Pittsburgh Man Off to Prison for Attempting to Rob a South Side Bank while in a Wheelchair
PITTSBURGH, PA – A former resident of Pittsburgh, Pennsylvania, has been sentenced in federal court to 46 months’ imprisonment and three years’ supervised release on his conviction of attempted bank robbery, Acting United States Attorney Stephen R. Kaufman announced today.
Senior United States District Judge Joy Flowers Conti imposed the sentence on Emanuel Luna, 56.
According to information presented to the court, on August 13, 2019, at approximately 3:19 p.m., Emanuel Luna, in a wheelchair, entered the First National Bank located at 114 E Carson Street. Mr. Luna, wearing dark pants, a dark hooded sweatshirt, tan undershirt, glass and a black hat, handed a note to the teller that stated: “I have a bomb if you don’t want to die you will give and it is in my backpack I will press the button and kill us all for no less than $50,000 dollars please try me.” The teller activated the alarm and used her telephone to call the manager.
The Court was further informed that upon seeing the teller begin to cry and before receiving money from the teller, Luna wheeled himself to the front door and exited the bank. Surveillance footage captured Mr. Luna exiting the bank, abandoning the wheelchair, and walking to the corner of 12th Street and Carson Street where he waited to board an Allegheny County Port Authority Bus, and also captured Mr. Luna on the bus.
The City of Pittsburgh Bureau of Police along with agents and task force officers with the Federal Bureau of Investigation, responded to the robbery. Investigators located the black wheelchair at the corner of E. Carson Street and 12th Street, and recovered a fingerprint from it, which matched Mr. Luna’s fingerprint. Mr. Luna was later apprehended by law enforcement and has been in custody since then.
At sentencing, Mr. Luna, through counsel acknowledged that it was a “really stupid crime” and “inconceivable” that he would get away with it.
The Court, in sentencing Mr. Luna to a within guideline range sentence, of 46 months imprisonment and three years supervised release, explained that the sentence balanced all of the factors the Court is to consider. The Court explained that the sentence reflects that this was a “very serious” offense, and that going into a bank and threatening to have a bomb is a “terrible situation” to put people under who have no way of knowing whether you actually have a bomb. The Court further stated that this type of sentence addresses the need to promote respect for the law, signaling to others that it is “not worth it to rob a bank.” The Court acknowledge that Mr. Luna, whose criminal history only started in his 50s, was given a sentence at the low end of the guideline range for a term of imprisonment, but the maximum amount of time on supervised release, taking into account the need to protect the community from Mr. Luna and ensure that he receives the services he needs to become a productive member of society upon release.

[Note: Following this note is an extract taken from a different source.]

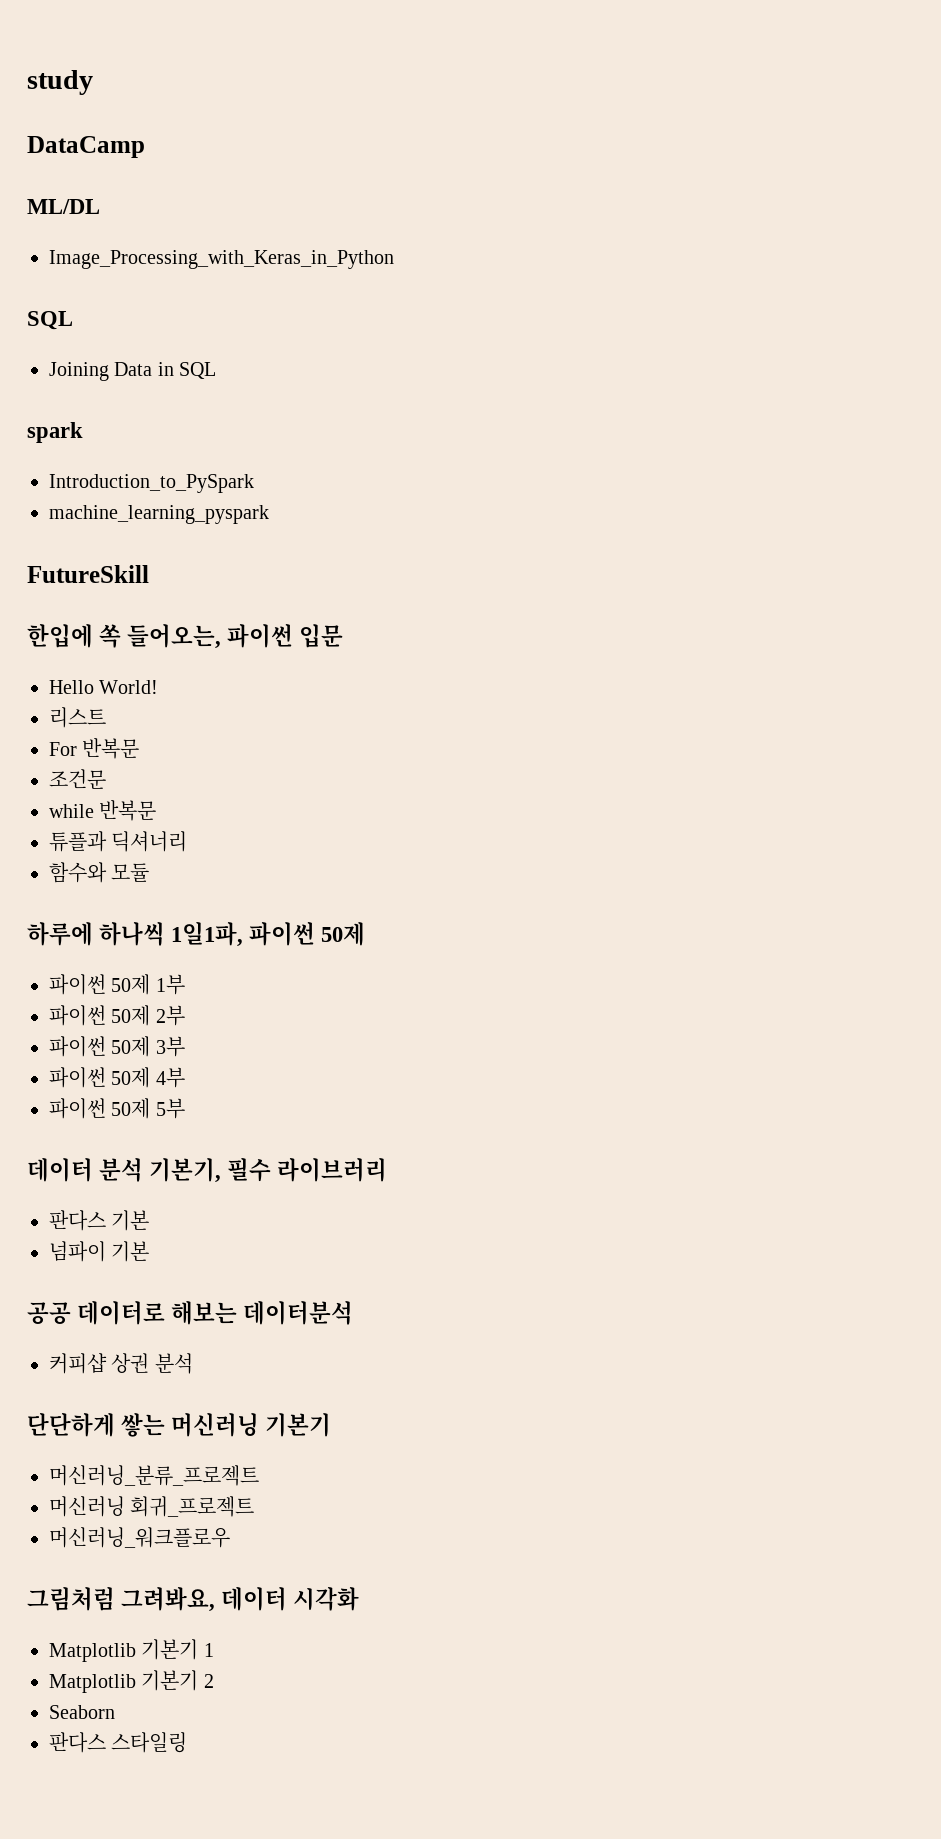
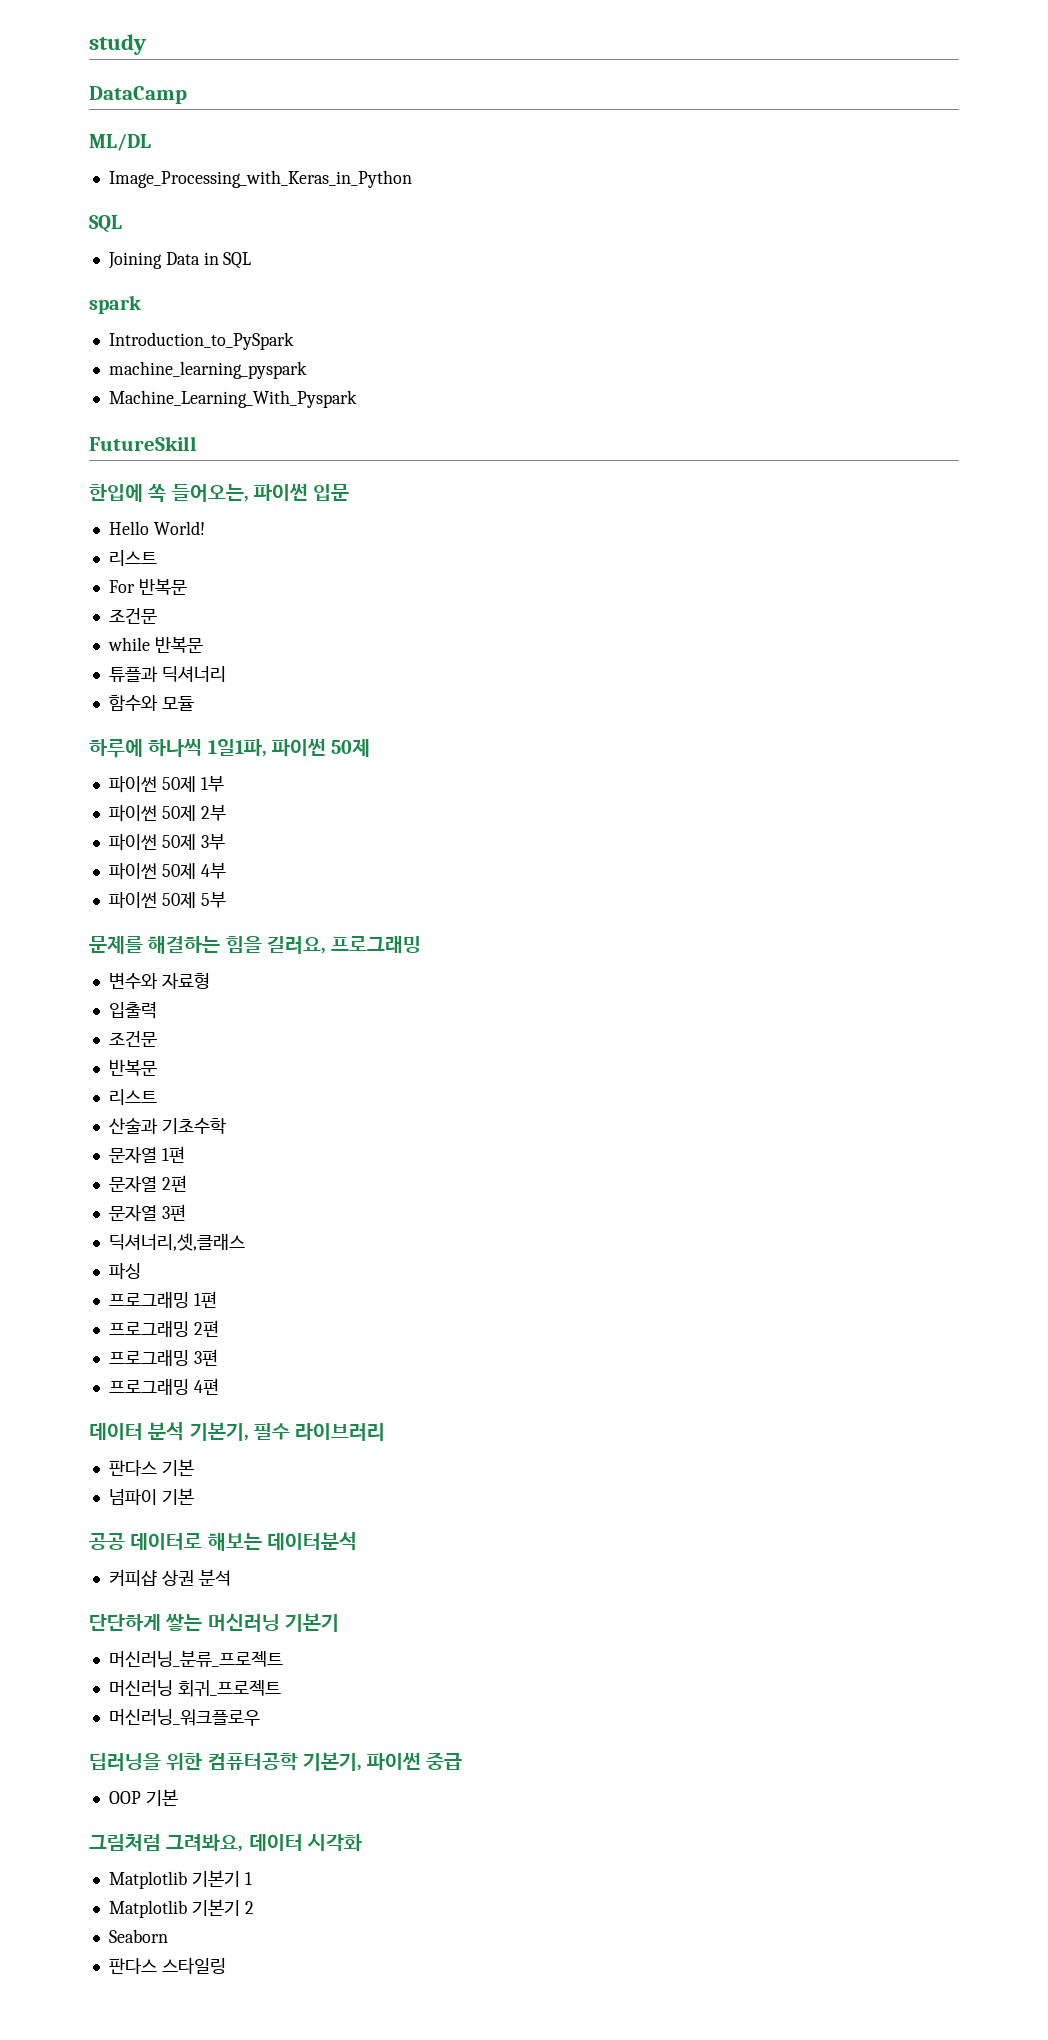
(269, 514) none -> [108,390,357,408] // Machine_Learning_With_Pyspark
(185, 1108) none -> [89,936,422,954] [108,972,210,989] [108,1002,157,1019] [108,1031,157,1047] [108,1060,157,1076] [108,1089,157,1105] [108,1118,226,1134] [108,1146,185,1163] [108,1175,187,1192] [108,1204,186,1221] [108,1233,245,1251] [108,1263,141,1280] [108,1291,217,1308] [108,1320,219,1337] [108,1349,218,1366] [108,1378,219,1395] // 문제를 해결하는 힘을 길러요, 프로그래밍 // 변수와 자료형 // 입출력 // 조건문 // 반복문 // 리스트 // 산술과 기초수학 // 문자열 1편 // 문자열 2편 // 문자열 3편 // 딕셔너리,셋,클래스 // 파싱 // 프로그래밍 1편 // 프로그래밍 2편 // 프로그래밍 3편 // 프로그래밍 4편
(230, 1537) none -> [89,1752,463,1771] [108,1789,178,1806] // 딥러닝을 위한 컴퓨터공학 기본기, 파이썬 중급 // OOP 기본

Assistant United States Attorney Rebecca L. Silinski prosecuted this case on behalf of the government.
The Federal Bureau of Investigation and City of Pittsburgh Bureau of Police conducted the investigation that led to the successful prosecution of Luna.
This case was brought as a part of Project Safe Neighborhoods (PSN), which is the centerpiece of the Department of Justice’s violent crime reduction efforts. PSN is an evidence-basedprogram proven to be effective at reducing violent crime. Through PSN, a broad spectrum of stakeholders work together to identify the most pressing violent crime problems in the community and develop comprehensive solutions to address them. As part of this strategy, PSN focuses enforcement efforts on the most violent offenders and partners with locally based prevention and reentry programs for lasting reductions in crime.